All this before demanding that the Government actually go ahead and enforce the laws we already have. Plus, how about seriously tackling the personnel shortages in the police force? The training deficits? The communications and response infrastructure? The endemic court delays? The infrastructure to incapacitate known criminals?

Want to be brave, Bredda Boyne? How about encouraging the Government to give the prison offer a second look instead of dumping something Jamaica obviously sorely needs because of purely political considerations?

People talk about the near-miracle of steep crime reduction in New York, and there are fierce debates about the root cause of the decline. One thing is for certain, though: A determination to catch and lock up habitual and repeat offenders played a decisive role in pacifying what was considered an ungovernable city.
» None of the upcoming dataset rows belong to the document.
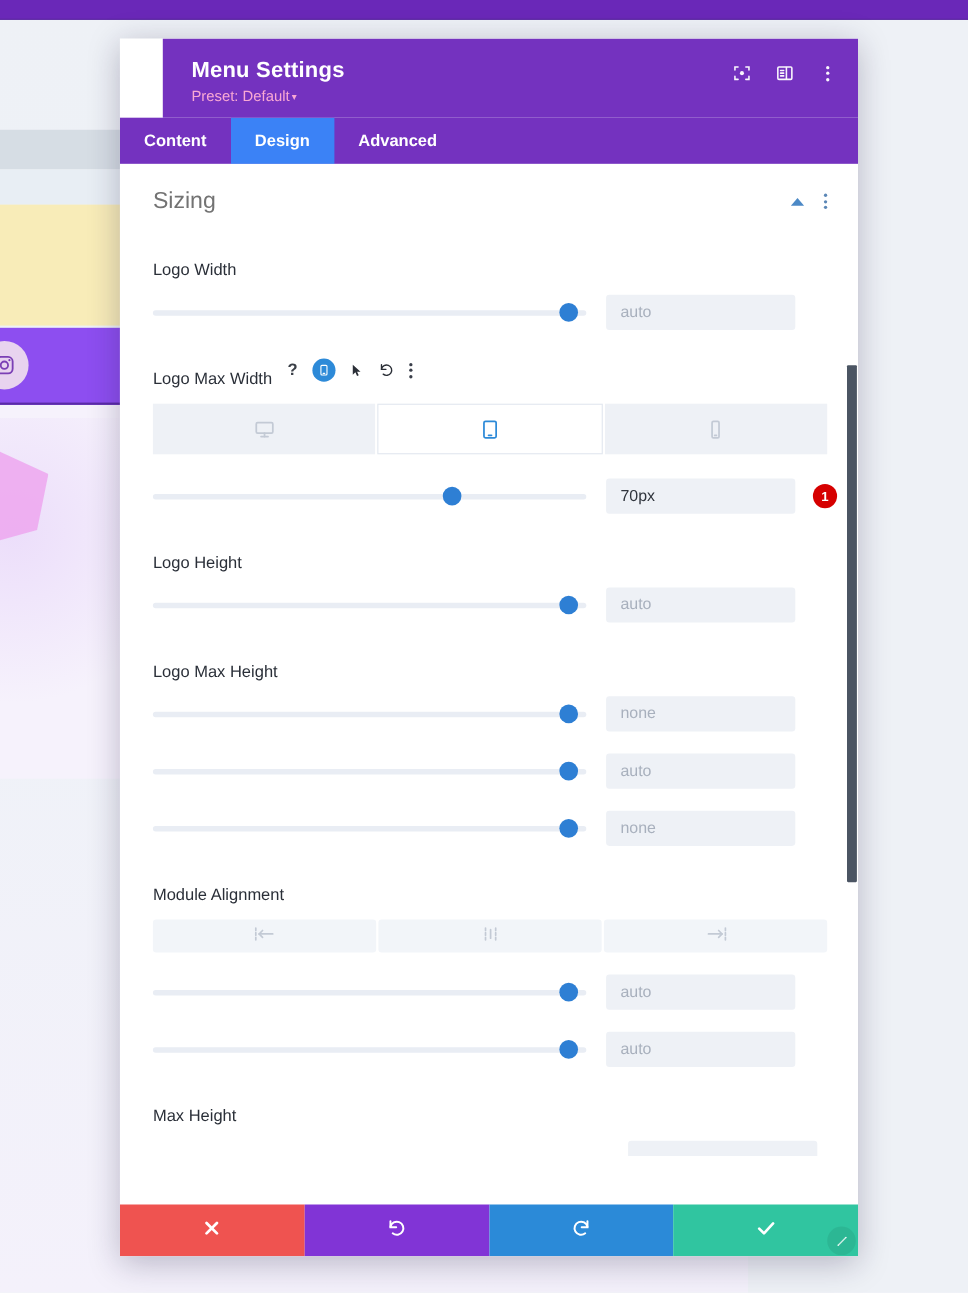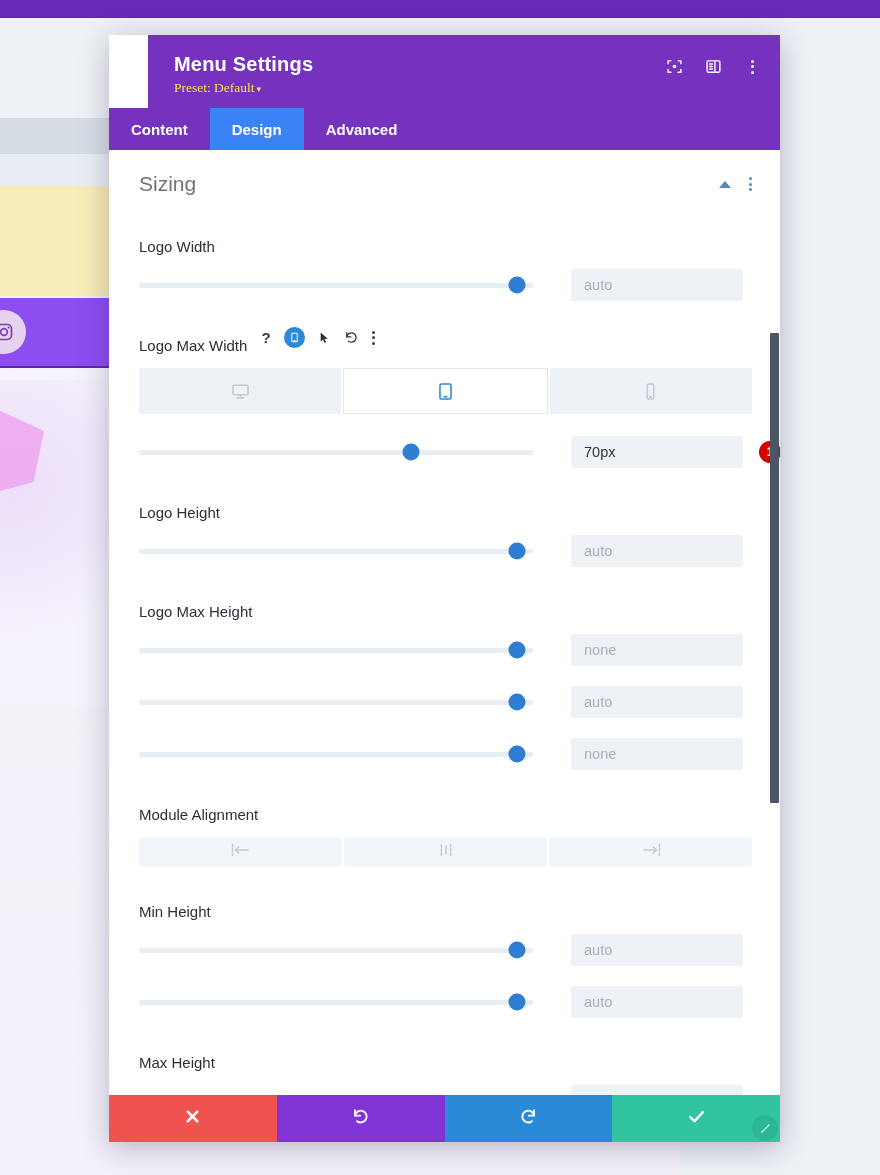"Preset: Default ▾" .modal-preset { color: #fde047 -> #f9a8d4; font-family: Liberation Serif, serif -> none }
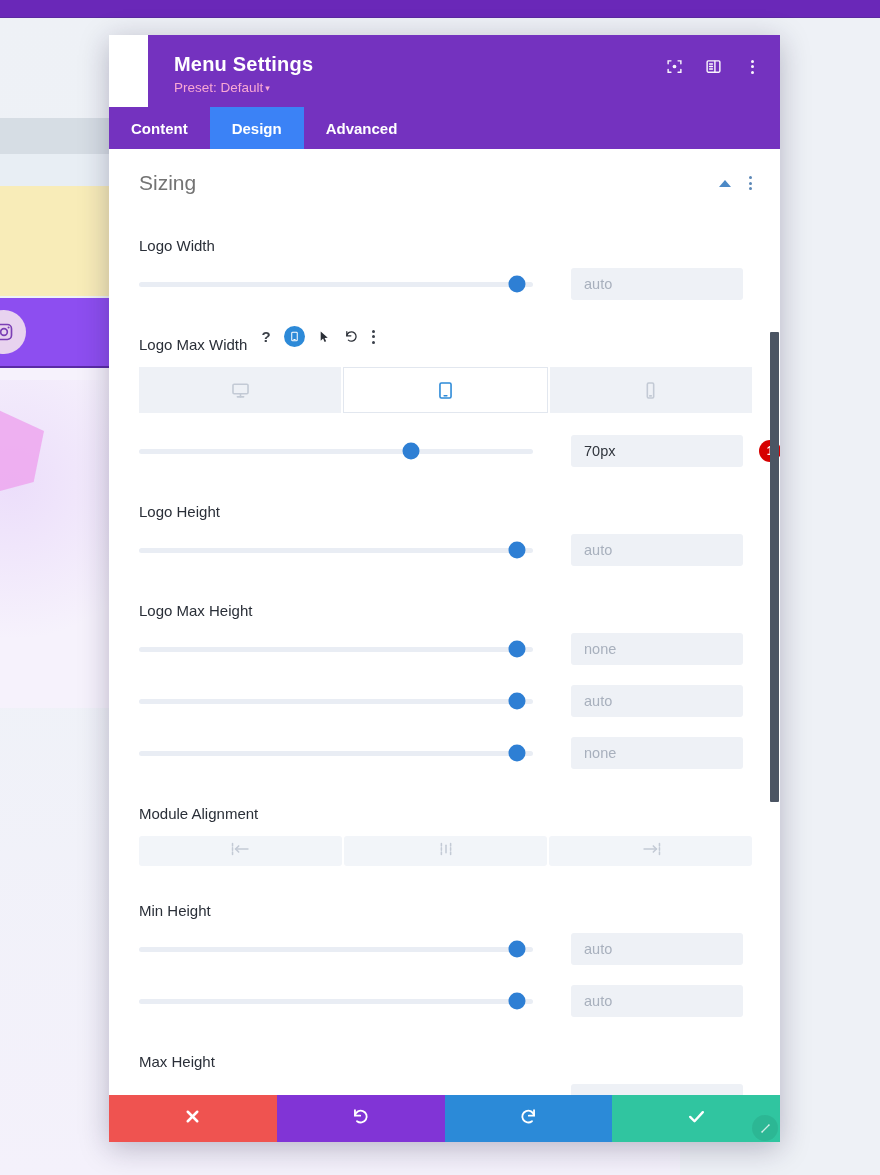"auto" .value-box { margin-left: 38px -> 18px }
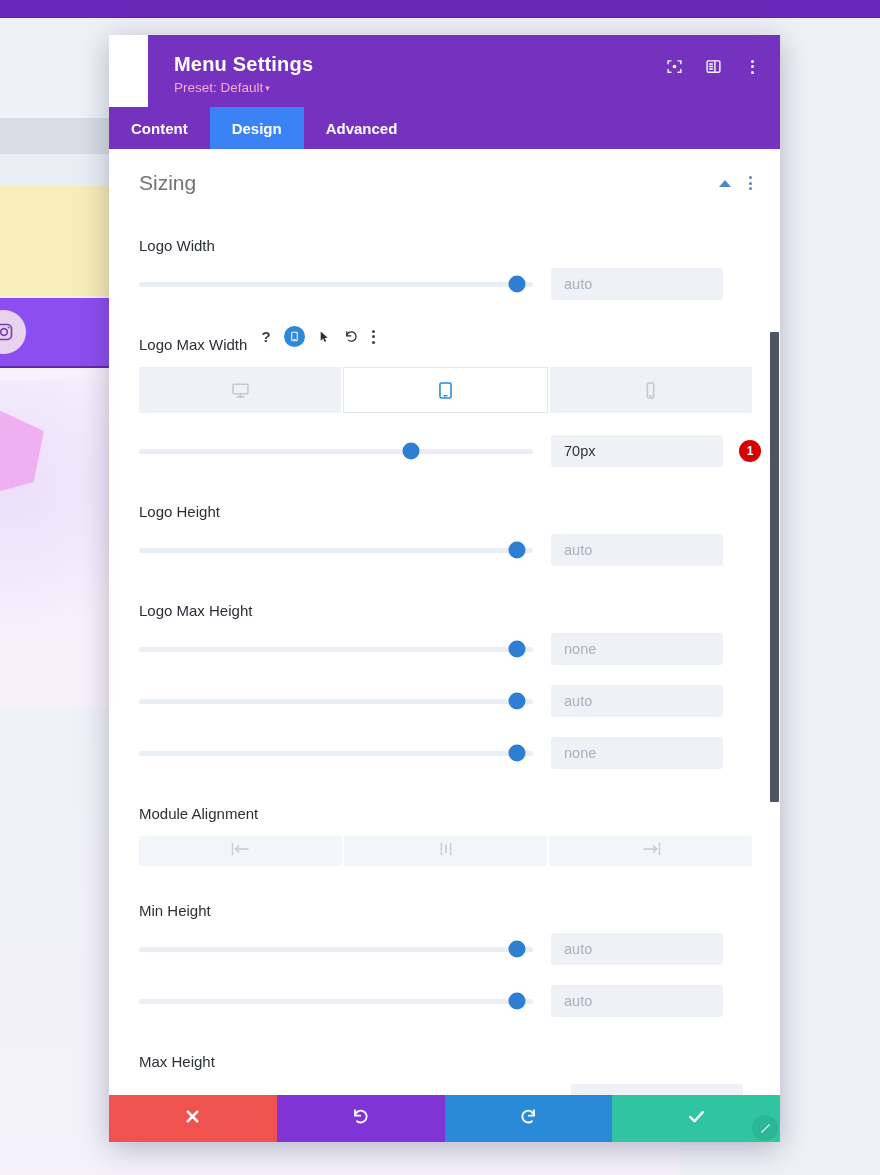"Min Height" div.field-label { html: <div> <span>Min Height</span> </div> -> none }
Hey, we should do that! Oh, wait. We can't. Because we don't have the facilities to do it. Unfortunately, Jamaicans became entranced by the balletic choreography between David Cameron and the then opposition leader, Mr Holness, such that we got all super-sensitive and found that we were too morally delicate to accept money for a prison from our former colonial overlords.


Insensate sensitivity


Gimme a break! Too sensitive to accept money from Henglan, but not too insensitive to lock up four or five Jamaicans in a 10x15 cell with a slop bucket for sanitation. This must be the most convenient and callously insensate sensitivity ever.

Hence, it is to a Government incapable of taking an obviously correct step towards better law enforcement because of political pressure fermented by its own forces and rhetoric that Boyne wants to trade in the liberties of his fellow citizens? Parson, don't talk fffffu-lishness inna mi ears!

The real problem, by the way, with Boyne's 'solution' is that he has misdiagnosed the motivation for why there are a million hurdles and obstructions. He says:

"The politicians don't have the guts and courage of leadership to take the tough decisions they need to make to send a signal to criminals because talk-show hosts, articulate, well-spoken defence attorneys and other human-rights fundamentalists will clobber them if they dare to act decisively and tough."

Look, although I am, by ideology and temperament, sceptical of many who find a soap box and declare themselves 'civil society', that's mostly because I think they're uncivil and only slightly connected to the society. If you want real civil society in Jamaica, go to church.

But it's not civil-society activists that deter the Government from acting decisively to stem crime.

The real reason, as I see it, is that there are too many politicians directing our governmental infrastructure who are criminal, quasi-criminal, connected to criminals, or at least far too mindful that having access to criminal capacity is an embedded part of the electoral infrastructure that they need. I don't say 'all', but I say 'too many'.

Therefore, if Jamaicans ever summoned the will and determination to clean from the head of the streams, we would be surprised at how quickly the water downstream could become clean and potable once more.